SC pulls up Sahara chief
The Supreme Court on Monday sought an explanation from Sahara group promoter Subrata Roy and two other directors as to why they should not be detained for their failure to refund Rs 24,000 crore to investors.
A bench of Justices K S Radhakrishnan and J S Khehar also chided Roy for “manipulating” courts and trying to make the case an “endless exercise”.
The court pulled up the group for failing to respond to its contempt notice for not initiating action for their alleged breach of its orders on refunding the money to the investors and depositing all documents with the Sebi for verification of investors and payments.
The Sebi has sought detention of Roy and directors Ashok Roy Choudhary and Ravi Shankar Dubey, in view of their “open, continued and consistent defiance” of the directive to refund money.
Before giving Sahara a week to respond to Sebi’s contempt petition and another plea seeking top brass detention, the court asked, “Are you supposed to sit and relax when notice is issued to you?

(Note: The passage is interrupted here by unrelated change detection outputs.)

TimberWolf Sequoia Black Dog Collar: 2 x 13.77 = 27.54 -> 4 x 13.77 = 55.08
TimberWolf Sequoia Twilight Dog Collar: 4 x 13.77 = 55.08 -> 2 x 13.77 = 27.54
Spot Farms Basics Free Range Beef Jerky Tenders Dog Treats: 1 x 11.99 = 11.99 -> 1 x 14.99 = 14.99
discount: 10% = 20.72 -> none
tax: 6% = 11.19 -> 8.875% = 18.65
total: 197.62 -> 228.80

We think you are trying to make the case an endless exercise.”
The court had in August 2011 asked two Sahara firms -- Sahara India Real Estate Corporation (SIRECL) and Sahara Housing Investment Corporation (SHICL) – to refund Rs 24,000 crore collected from investors through “illegally” raised optionally fully convertible debentures (OFCDs) by November 30 last year.

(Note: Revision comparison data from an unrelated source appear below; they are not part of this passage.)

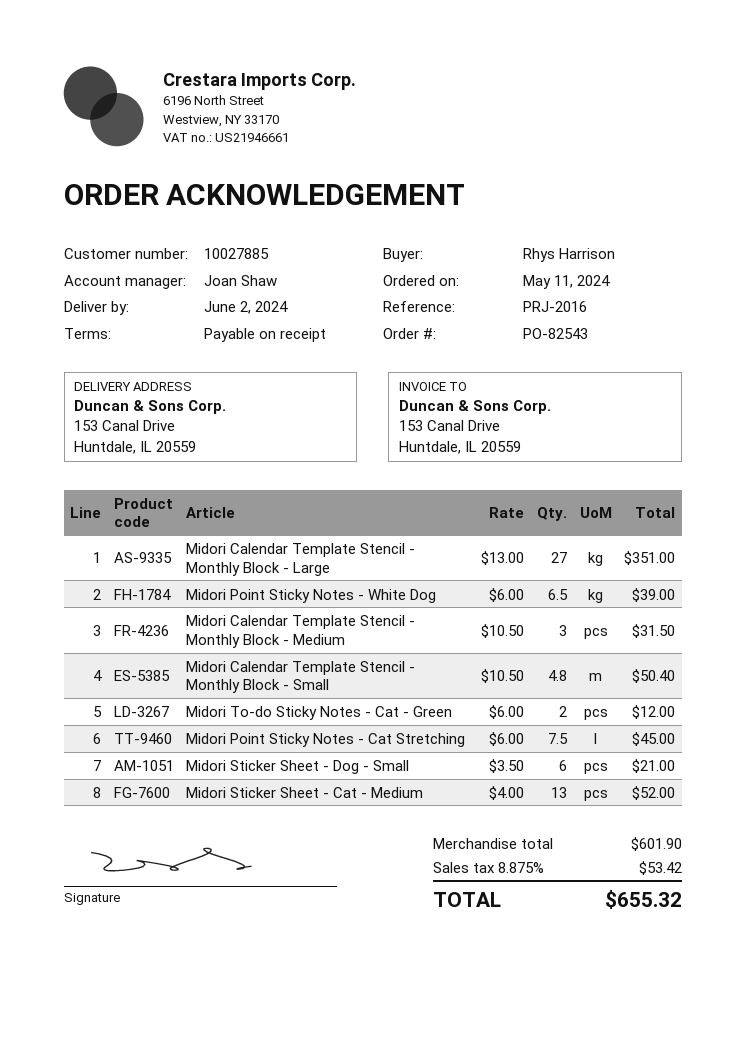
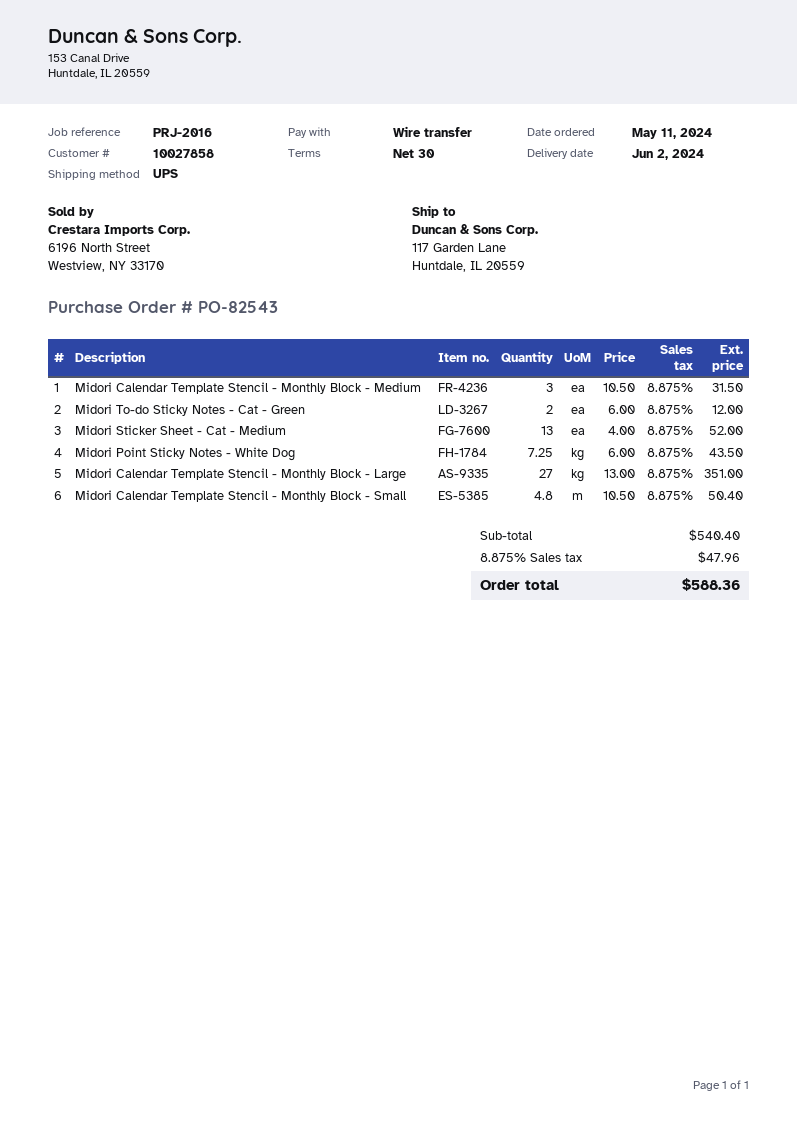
payment terms: on receipt -> 30 days
customer number: 10027885 -> 10027858
ship to: 153 Canal Drive, Huntdale, IL 20559 -> 117 Garden Lane, Huntdale, IL 20559
Midori Point Sticky Notes - White Dog: 6.5 x 6.00 = 39.00 -> 7.25 x 6.00 = 43.50
Midori Point Sticky Notes - Cat Stretching: 7.5 x 6.00 = 45.00 -> none
Midori Sticker Sheet - Dog - Small: 6 x 3.50 = 21.00 -> none
subtotal: 601.90 -> 540.40
tax: 8.875% = 53.42 -> 8.875% = 47.96
total: 655.32 -> 588.36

The bench described as “very strange” Sahara’s bid to seek extension of time and other reliefs from various fora despite the SC order.

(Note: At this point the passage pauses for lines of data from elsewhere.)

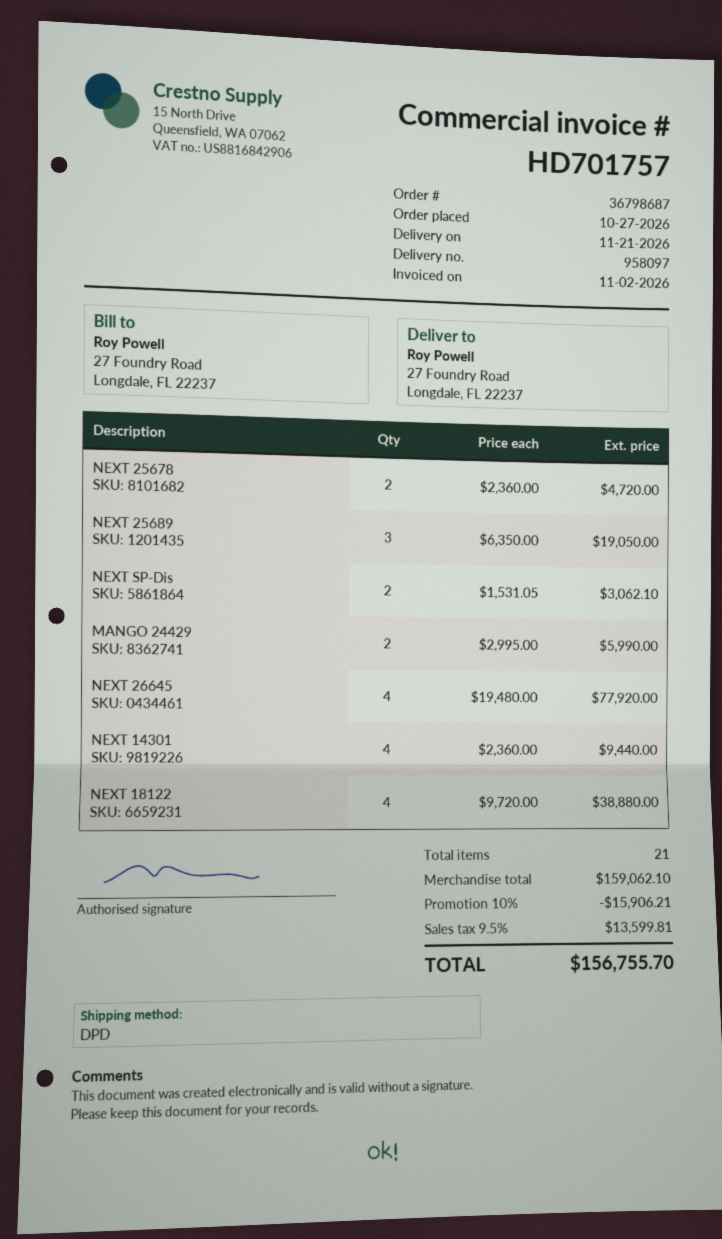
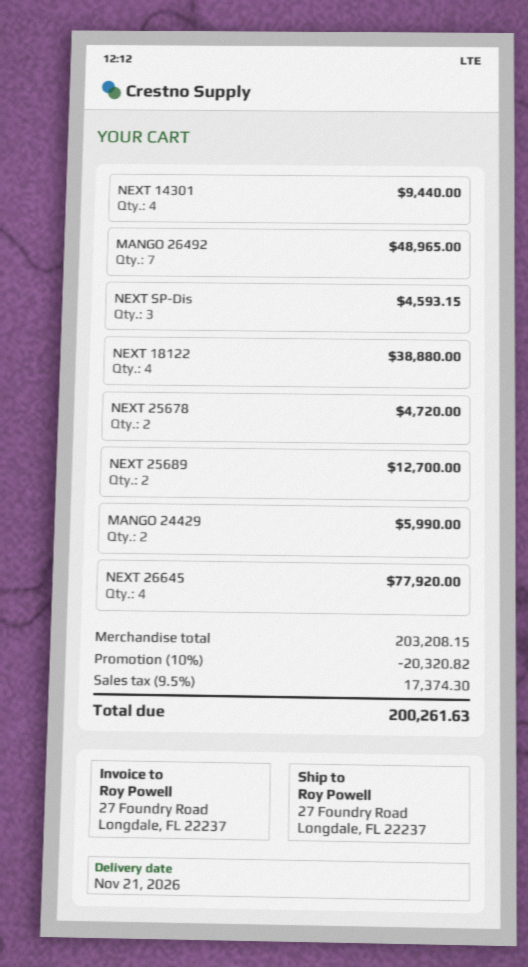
NEXT 25689: 3 for 19050.00 -> 2 for 12700.00
NEXT SP-Dis: 2 for 3062.10 -> 3 for 4593.15
MANGO 26492: none -> 7 for 48965.00
subtotal: 159062.10 -> 203208.15
discount: 10% = 15906.21 -> 10% = 20320.82
tax: 9.5% = 13599.81 -> 9.5% = 17374.30
total: 156755.70 -> 200261.63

“What has been happening? You are filing appeals after appeals. Why did you move the Allahabad High Court against the Sebi attachment order? How can you go to the HC? You are manipulating courts. Attempts are made to overreach orders of this court. We are surprised with what you are doing. We will take it seriously” the bench said.
The bench rejected an argument advanced by Sahara’s counsel that they were compelled to approach HC and SAT as the Sebi had gone beyond the scope of the SC order by passing certain orders, including attachment of personal properties of the directors.
The court said, the Sebi was at liberty to take any action it felt necessary to make its directives enforceable.